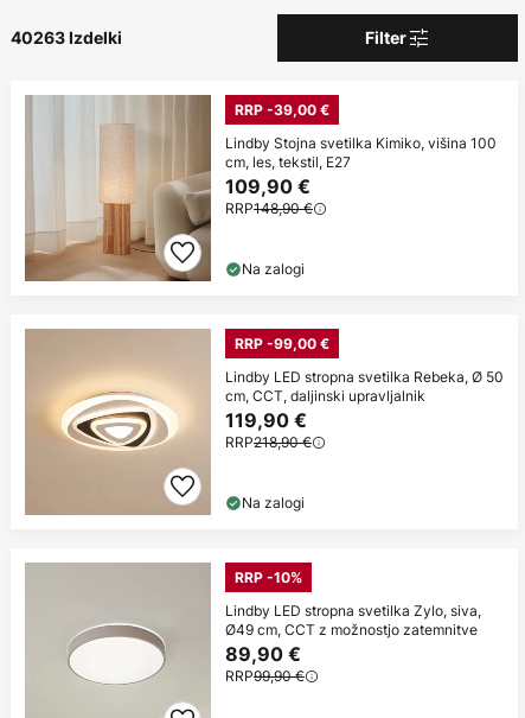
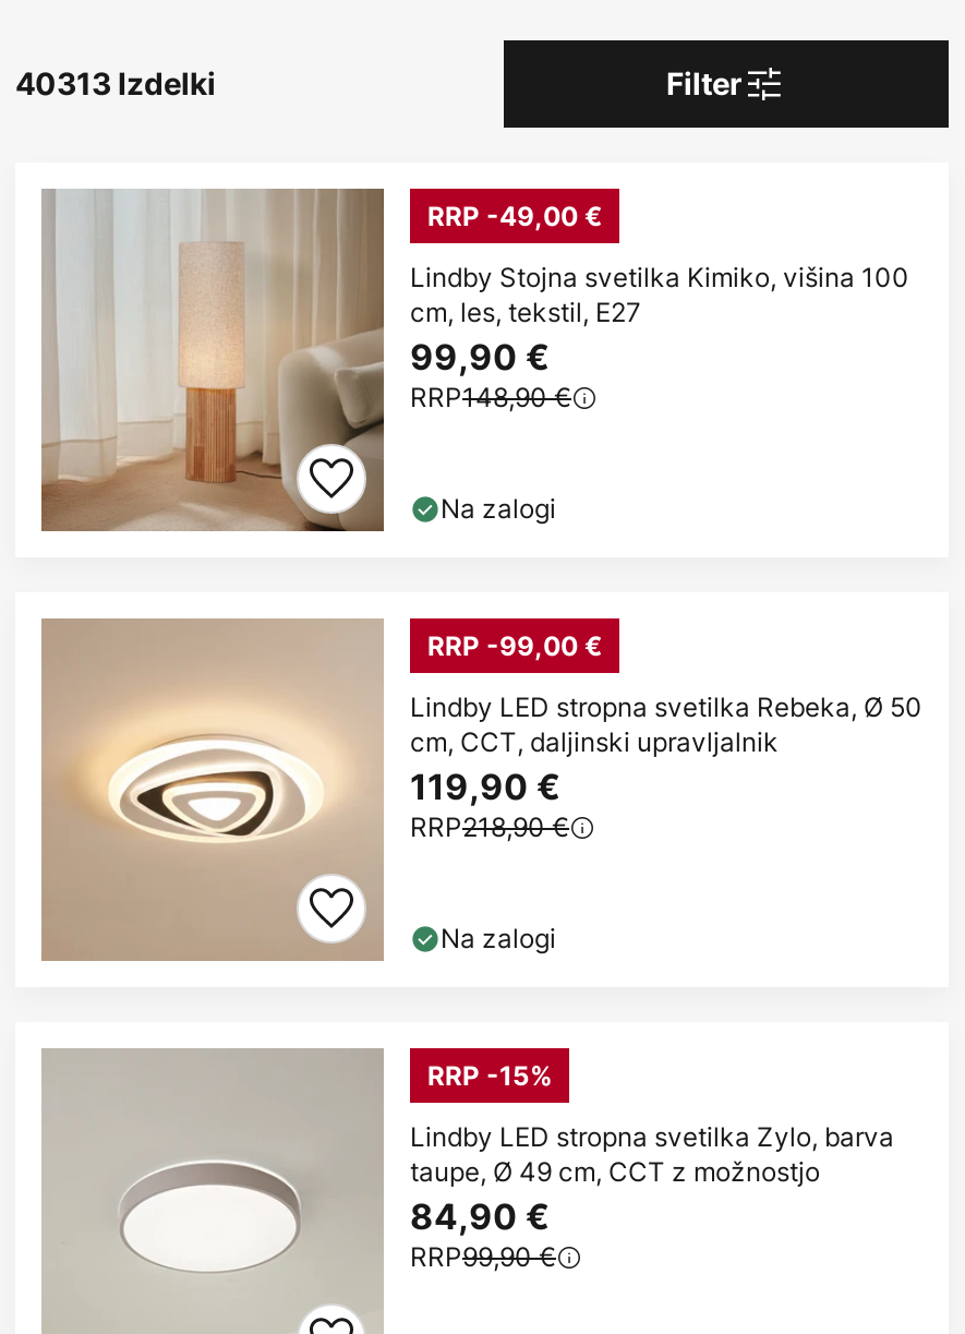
[11,28,122,48] 40263 Izdelki -> [15,65,216,102] 40313 Izdelki
[235,101,329,119] RRP -39,00 € -> [427,200,602,233] RRP -49,00 €
[225,175,310,198] 109,90 € -> [410,335,550,379] 99,90 €
[235,569,302,587] RRP -10% -> [427,1060,552,1092] RRP -15%
[225,601,481,666] Lindby LED stropna svetilka Zylo, siva, | Ø49 cm, CCT z možnostjo zatemnitve | 89,90 € -> [410,1118,894,1238] Lindby LED stropna svetilka Zylo, barva | taupe, Ø 49 cm, CCT z možnostjo | 84,90 €

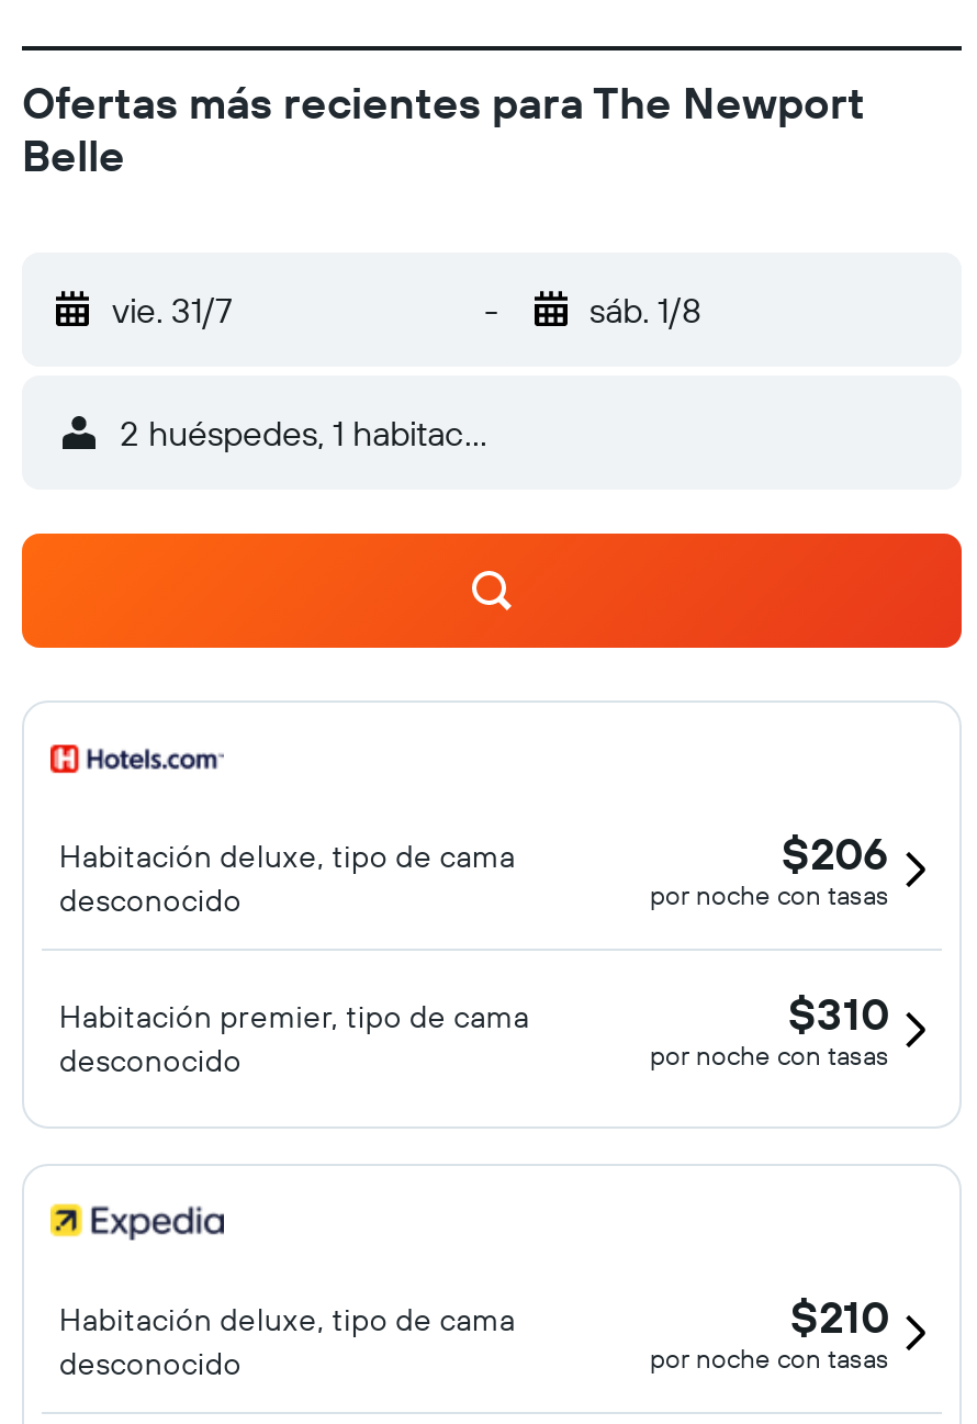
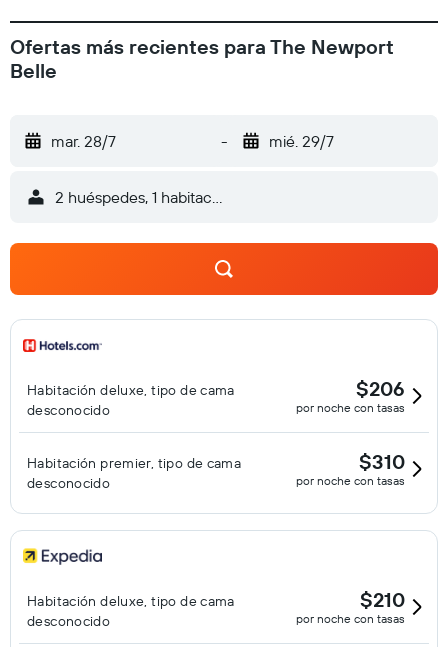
[112,288,233,332] vie. 31/7 -> [51,131,116,151] mar. 28/7
[589,288,701,332] sáb. 1/8 -> [268,131,334,151] mié. 29/7

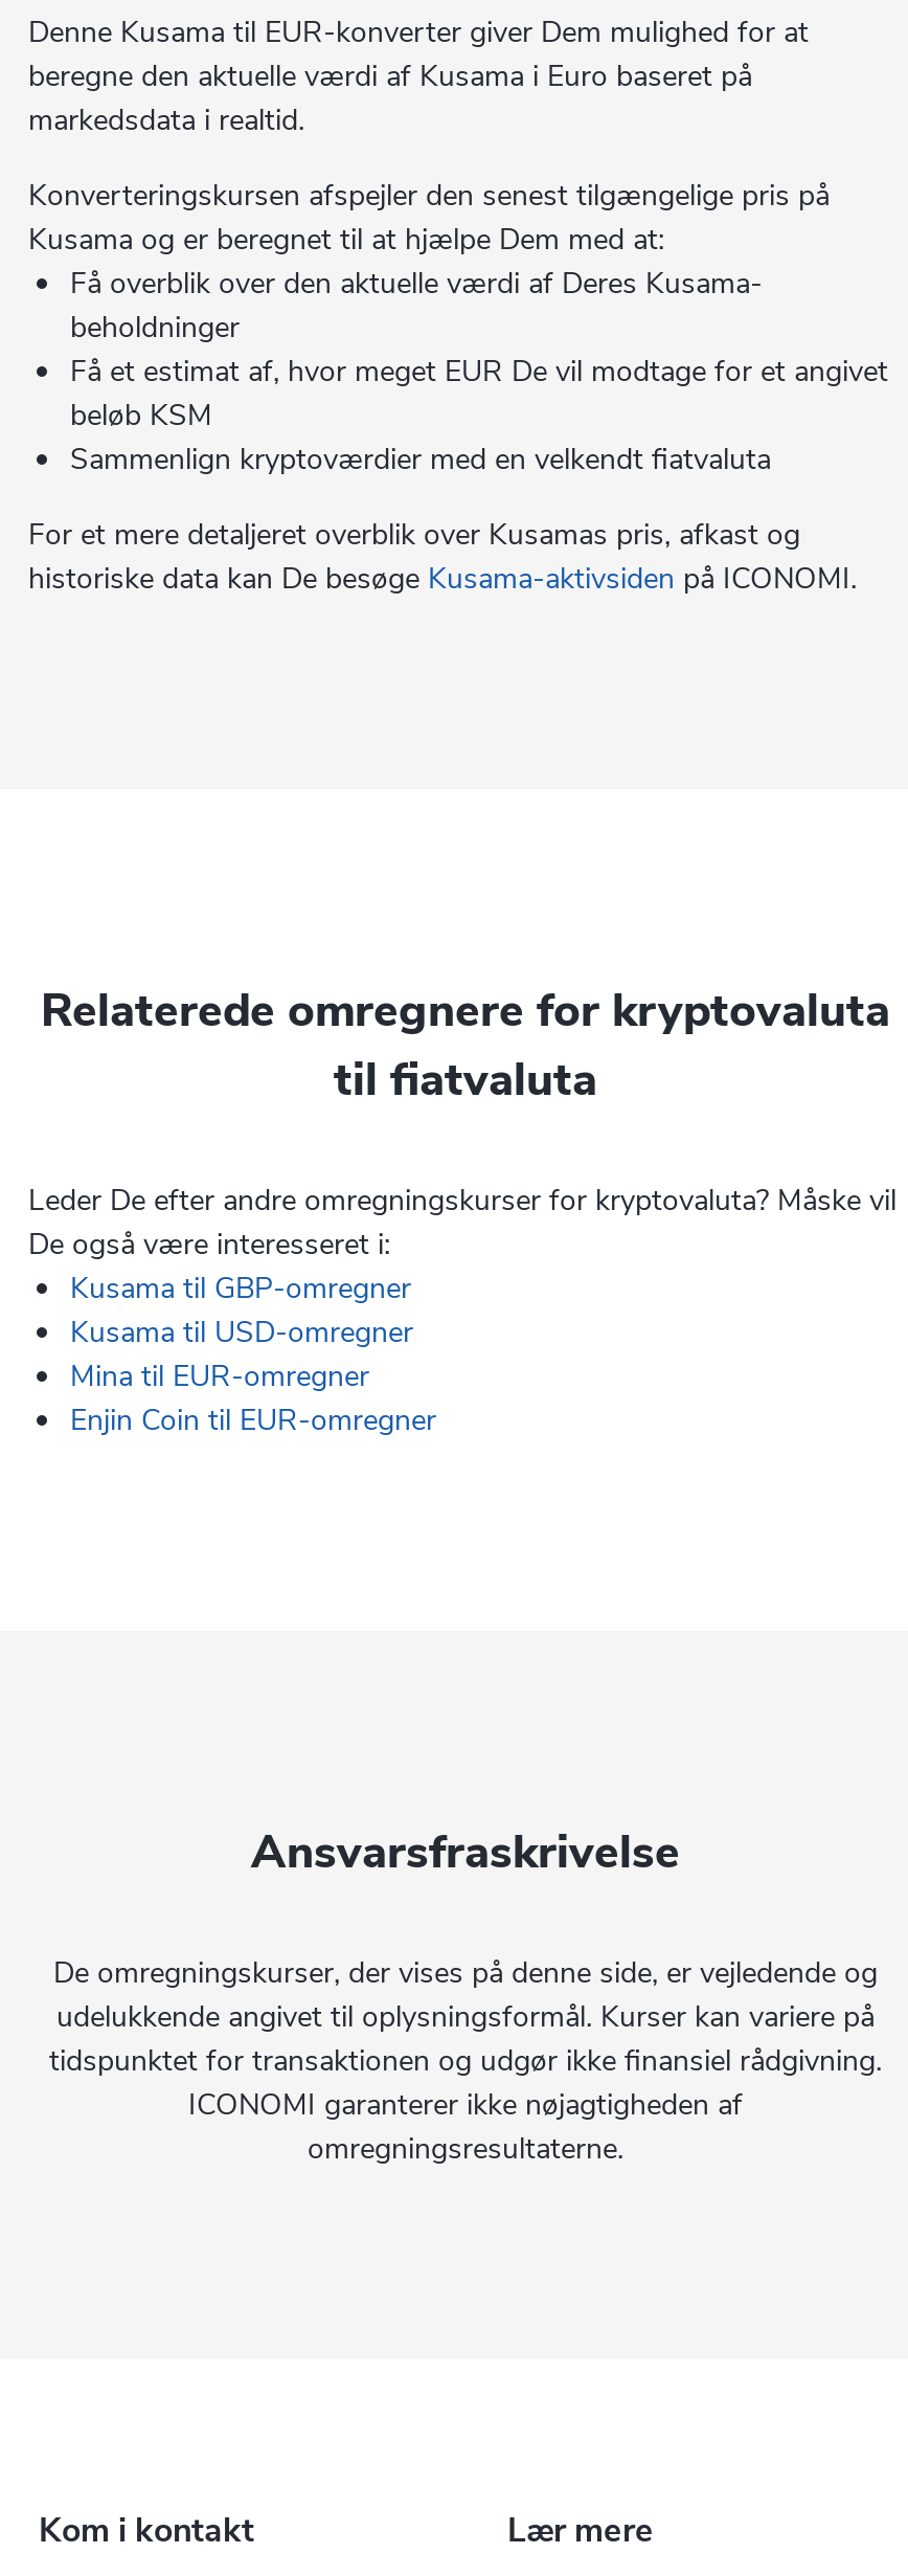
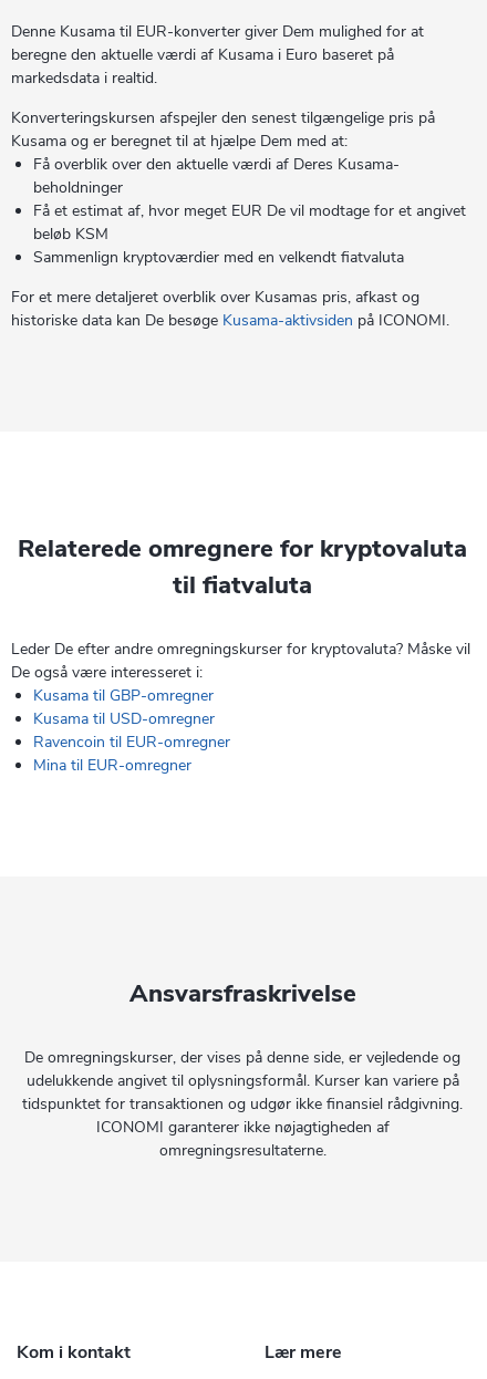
none -> [33,732,230,753] Ravencoin til EUR-omregner
moved [70,1357,369,1396] -> [33,755,191,776]: Mina til EUR-omregner
[70,1401,436,1440] Enjin Coin til EUR-omregner -> none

-- -- --

Omit the pictures and set down the records exactly.

[11,28,122,48] 40263 Izdelki -> [15,65,216,102] 40313 Izdelki
[235,101,329,119] RRP -39,00 € -> [427,200,602,233] RRP -49,00 €
[225,175,310,198] 109,90 € -> [410,335,550,379] 99,90 €
[235,569,302,587] RRP -10% -> [427,1060,552,1092] RRP -15%
[225,601,481,666] Lindby LED stropna svetilka Zylo, siva, | Ø49 cm, CCT z možnostjo zatemnitve | 89,90 € -> [410,1118,894,1238] Lindby LED stropna svetilka Zylo, barva | taupe, Ø 49 cm, CCT z možnostjo | 84,90 €

[112,288,233,332] vie. 31/7 -> [51,131,116,151] mar. 28/7
[589,288,701,332] sáb. 1/8 -> [268,131,334,151] mié. 29/7

none -> [33,732,230,753] Ravencoin til EUR-omregner
moved [70,1357,369,1396] -> [33,755,191,776]: Mina til EUR-omregner
[70,1401,436,1440] Enjin Coin til EUR-omregner -> none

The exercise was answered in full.